▶ **Your assignment**
Output exactly, please, the lines of the records below from the one containing "(261, 450) none" through the final line.

── Record set

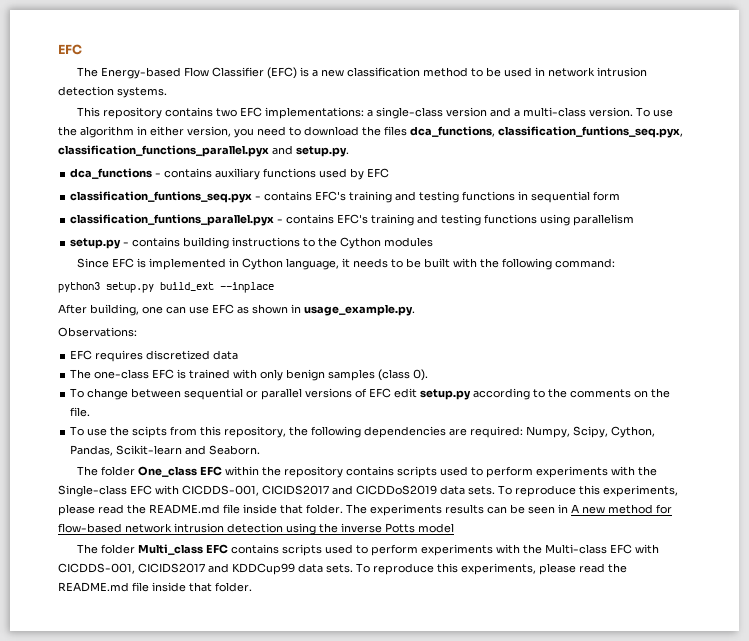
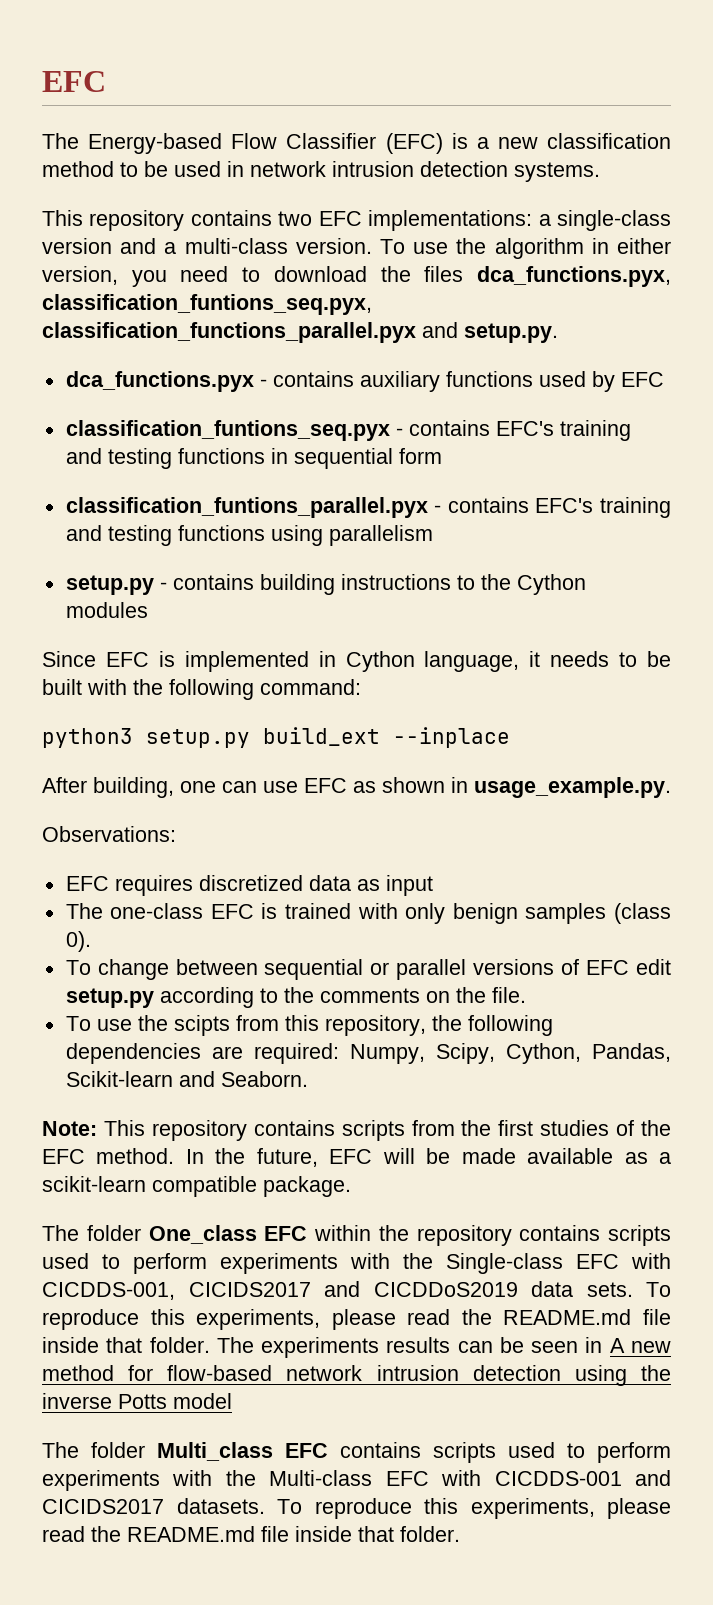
[410,126,495,137] dca_functions, -> [477,266,671,287] dca_functions.pyx,
[70,168,153,179] dca_functions -> [65,371,254,392] dca_functions.pyx
(239, 355) none -> [356,875,433,896] as input
(261, 450) none -> [42,1120,671,1141] [42,1148,671,1167] [42,1176,351,1197] // Note: This repository contains scripts from the first studies of the EFC method. In the future, EFC will be made available as a scikit-learn compatible package.
[58,563,353,575] CICDDS-001, CICIDS2017 and KDDCup99 data sets. -> [494,1470,671,1486] [42,1498,265,1514] CICDDS-001 and CICIDS2017 datasets.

────

▶ **Finished task**
(261, 450) none -> [42,1120,671,1141] [42,1148,671,1167] [42,1176,351,1197] // Note: This repository contains scripts from the first studies of the EFC method. In the future, EFC will be made available as a scikit-learn compatible package.
[58,563,353,575] CICDDS-001, CICIDS2017 and KDDCup99 data sets. -> [494,1470,671,1486] [42,1498,265,1514] CICDDS-001 and CICIDS2017 datasets.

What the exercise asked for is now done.